Arpaio also referenced his own experience working in the Mexico City area, comparing it to Perry’s background: “This is a diplomatic problem too, not just a law enforcement problem, so I’m convinced that being from Texas as he is and dealing with the Mexican government for many years he’d be able to deal with the next Mexican president and get their help.”
Arpaio stated his intention to continue to support Perry on the campaign trail, in the hopes that Perry can bring a new leadership on border control and immigration to the White House. “I’d like to see some leadership to try to get the politicians in Washington and in Congress to try to do something about it and not just talk about it. If they don’t like the laws, pass new laws,” he said, “Something has to be done…and I’m sure with the Governor’s leadership we’d be able to get that done.”

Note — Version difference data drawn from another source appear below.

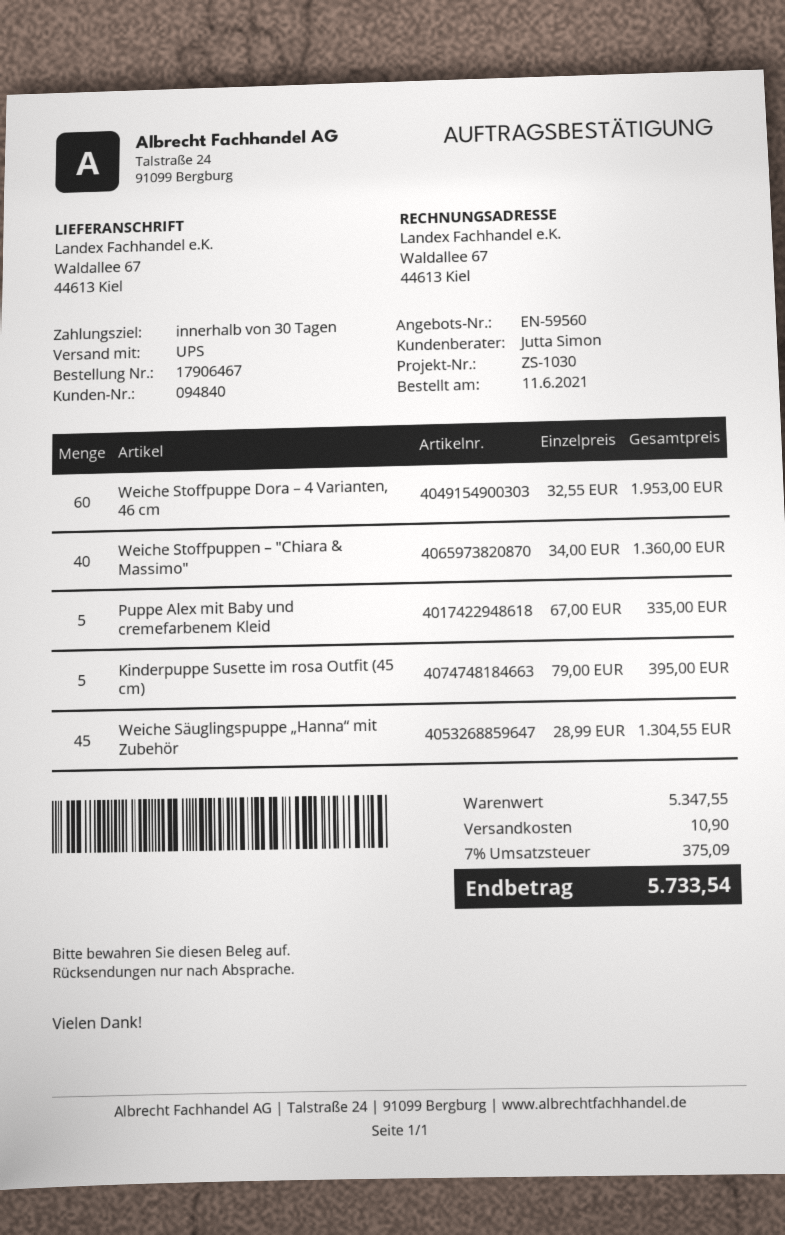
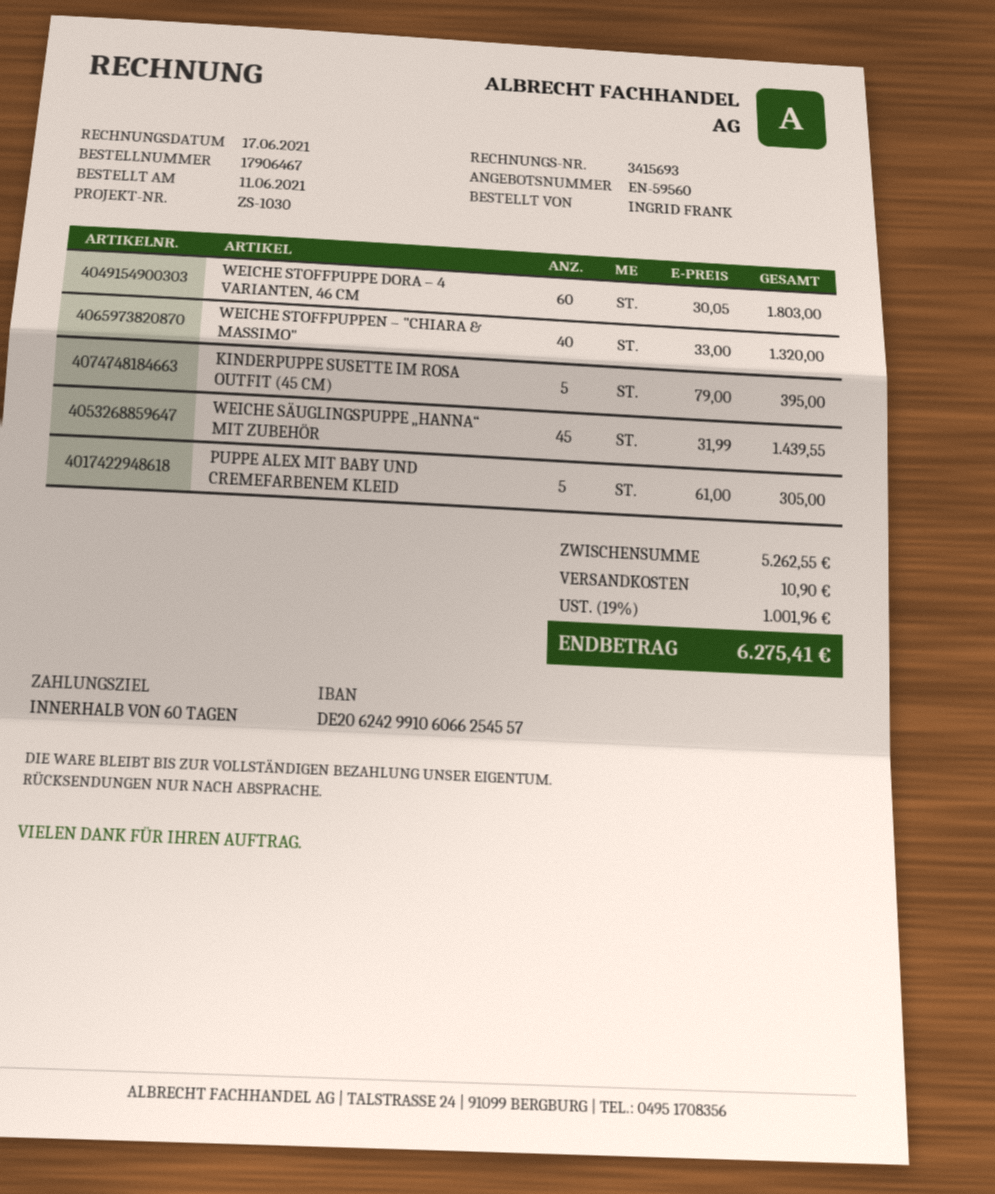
payment terms: 30 days -> 60 days
Weiche Stoffpuppe Dora – 4 Varianten, 46 cm: 60 x 32.55 = 1953.00 -> 60 x 30.05 = 1803.00
Weiche Stoffpuppen – "Chiara & Massimo": 40 x 34.00 = 1360.00 -> 40 x 33.00 = 1320.00
Puppe Alex mit Baby und cremefarbenem Kleid: 5 x 67.00 = 335.00 -> 5 x 61.00 = 305.00
Weiche Säuglingspuppe „Hanna“ mit Zubehör: 45 x 28.99 = 1304.55 -> 45 x 31.99 = 1439.55
subtotal: 5347.55 -> 5262.55
tax: 7% = 375.09 -> 19% = 1001.96
total: 5733.54 -> 6275.41

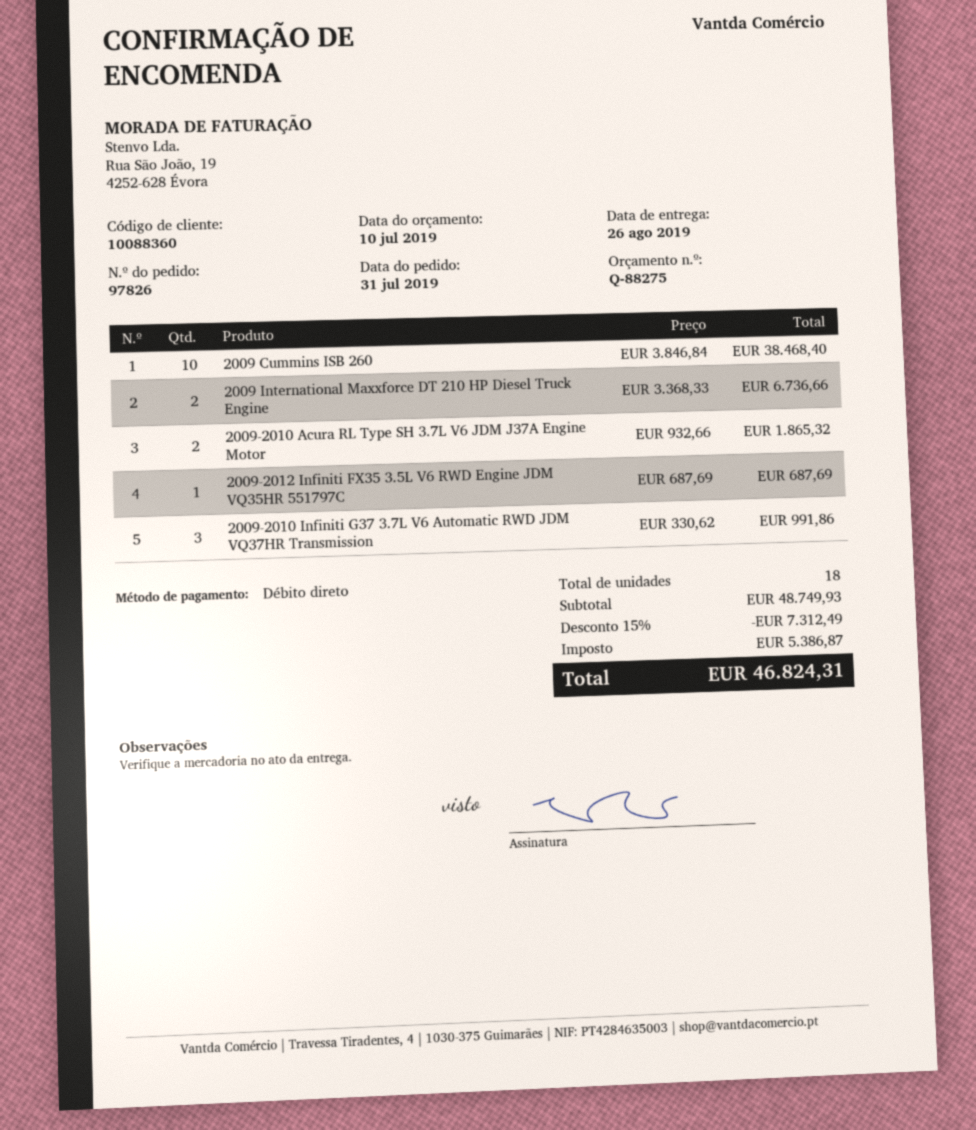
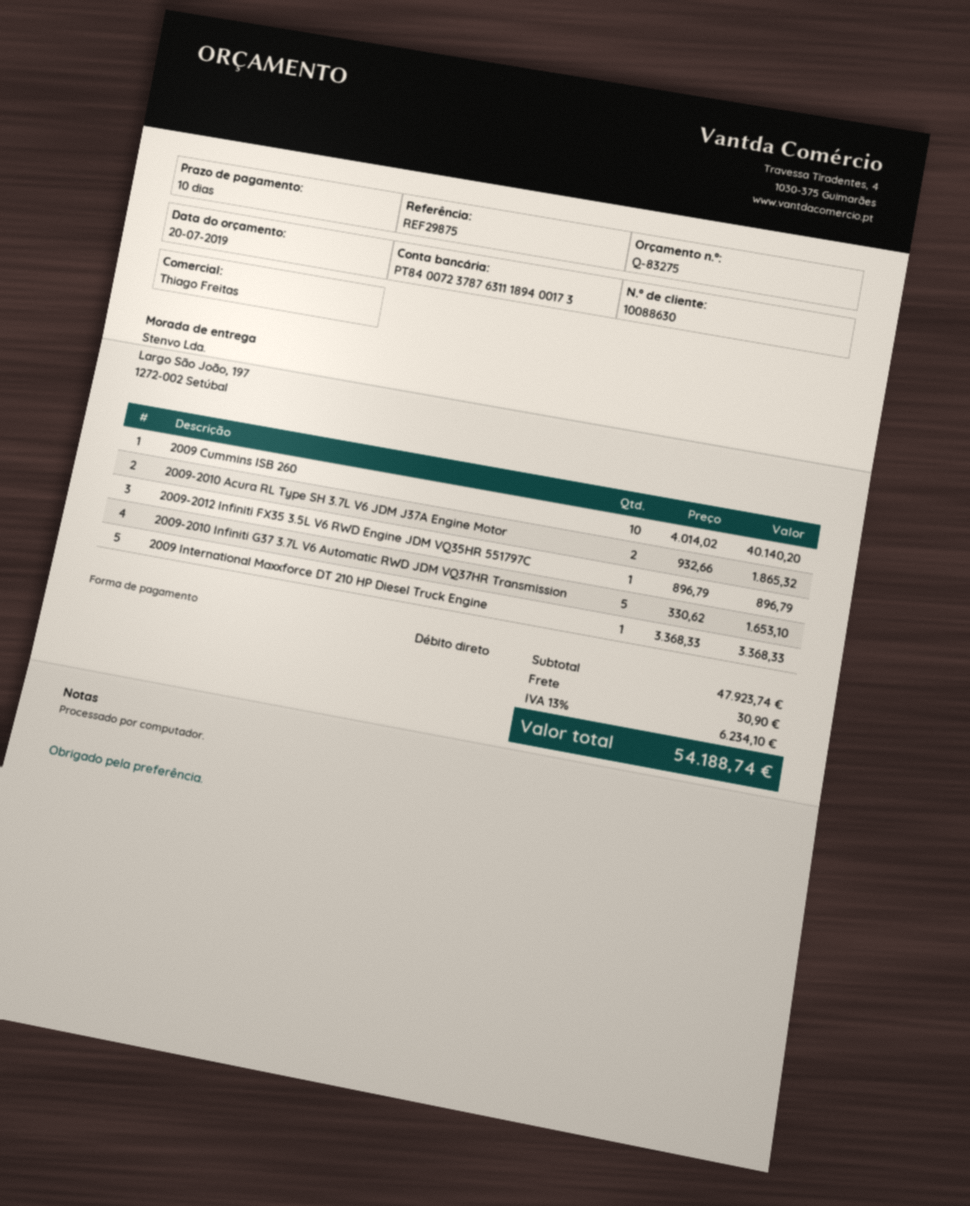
quote number: Q-88275 -> Q-83275
quote date: 2019-07-10 -> 2019-07-20
customer number: 10088360 -> 10088630
2009 Cummins ISB 260: 10 x 3846.84 = 38468.40 -> 10 x 4014.02 = 40140.20
2009 International Maxxforce DT 210 HP Diesel Truck Engine: 2 x 3368.33 = 6736.66 -> 1 x 3368.33 = 3368.33
2009-2012 Infiniti FX35 3.5L V6 RWD Engine JDM VQ35HR 551797C: 1 x 687.69 = 687.69 -> 1 x 896.79 = 896.79
2009-2010 Infiniti G37 3.7L V6 Automatic RWD JDM VQ37HR Transmission: 3 x 330.62 = 991.86 -> 5 x 330.62 = 1653.10
subtotal: 48749.93 -> 47923.74
discount: 15% = 7312.49 -> none
shipping: none -> 30.90
tax: 5386.87 -> 6234.10
total: 46824.31 -> 54188.74

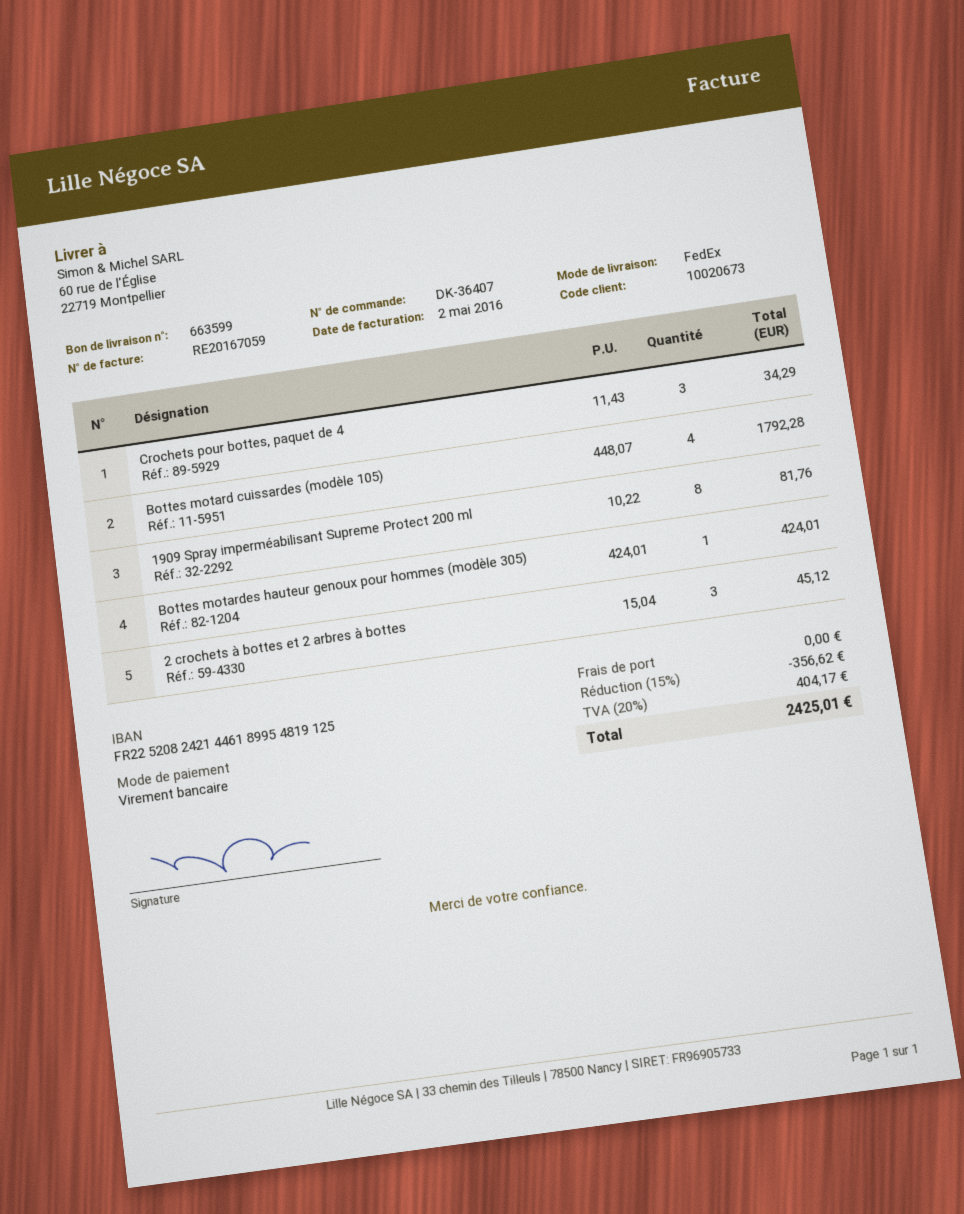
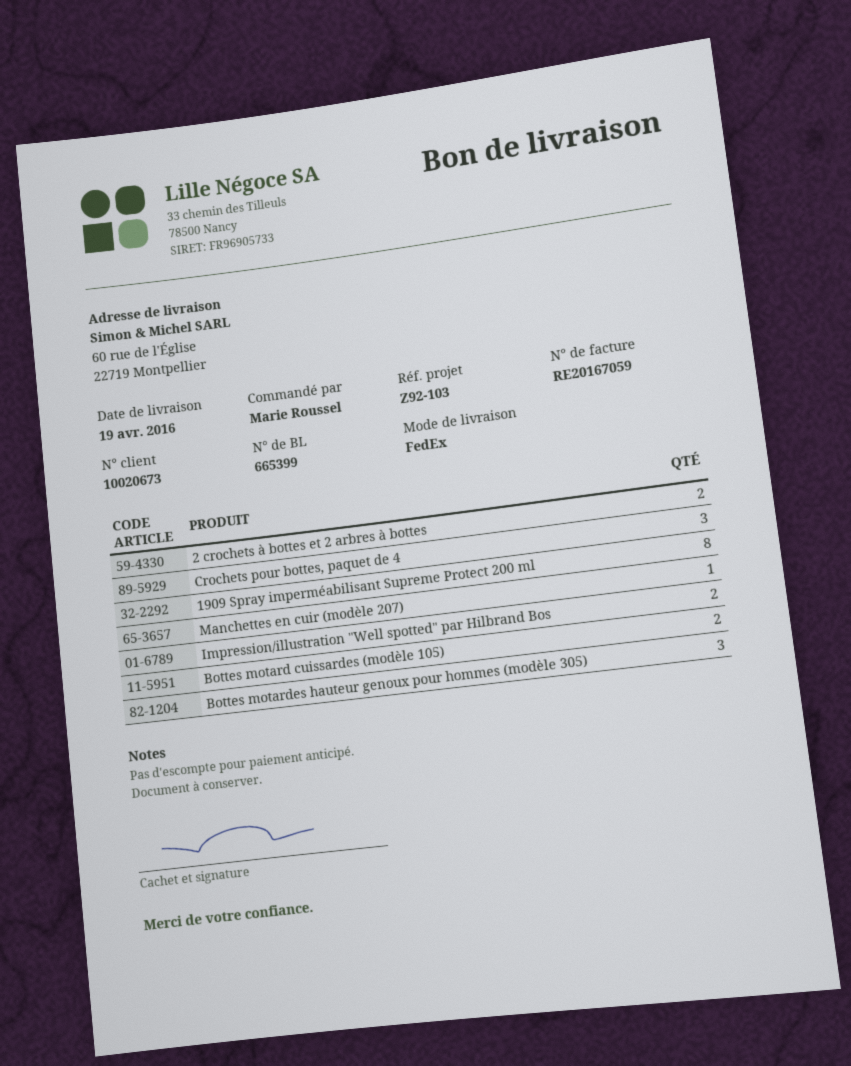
delivery note number: 663599 -> 665399
Bottes motard cuissardes (modèle 105): 4 -> 2
Bottes motardes hauteur genoux pour hommes (modèle 305): 1 -> 3
2 crochets à bottes et 2 arbres à bottes: 3 -> 2
Manchettes en cuir (modèle 207): none -> 1
Impression/illustration "Well spotted" par Hilbrand Bos: none -> 2

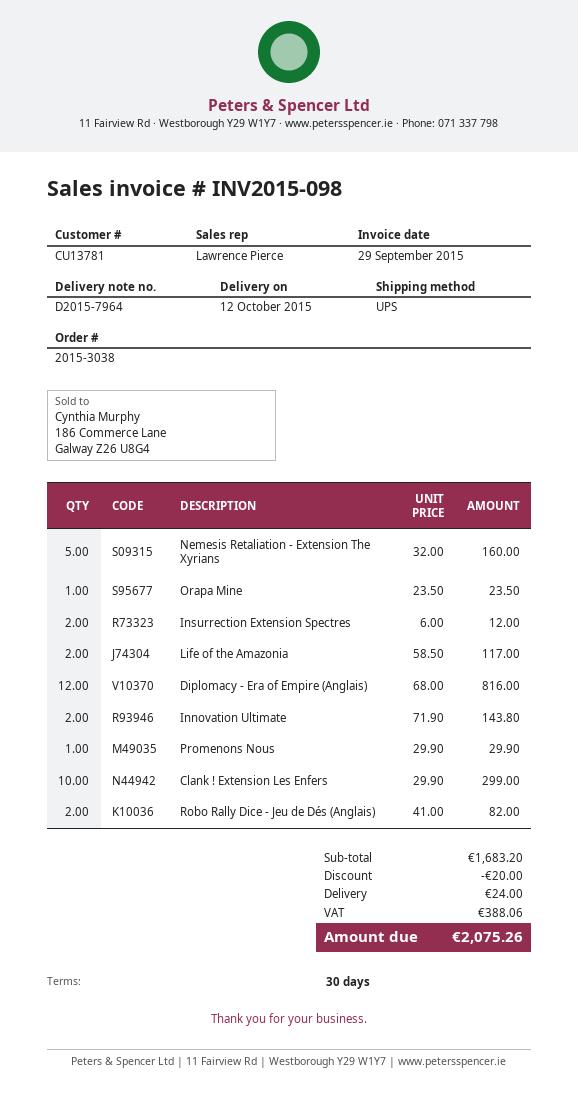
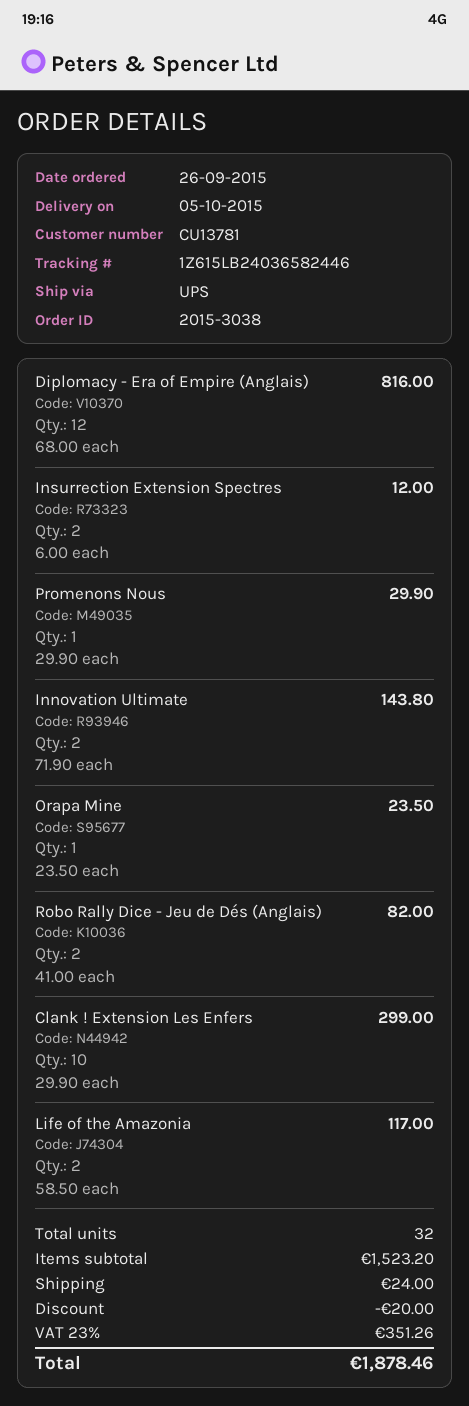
delivery date: 2015-10-12 -> 2015-10-05
Nemesis Retaliation - Extension The Xyrians: 5 x 32.00 = 160.00 -> none
subtotal: 1683.20 -> 1523.20
tax: 388.06 -> 351.26
total: 2075.26 -> 1878.46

Perry, who has faced criticism for his failing to take enough of a hardline approach to illegal immigration, enthusiastically broadcasted the endorsement, stating, “Sheriff Arpaio knows the struggle border states face as Washington politicians and bureaucrats fail time and again to properly secure our nation’s southern boundary with Mexico. I am honored to have Sheriff Arpaio’s support for my presidential campaign and our shared goals of fighting border crime with more personnel, border fencing and surveillance. A secure border is vital to protecting America’s national security, public safety and jobs. As president, I will secure the border within a year putting thousands more federal boots on the ground, strategic fencing and aerial resources to fight border crime and make our states and nation safer.”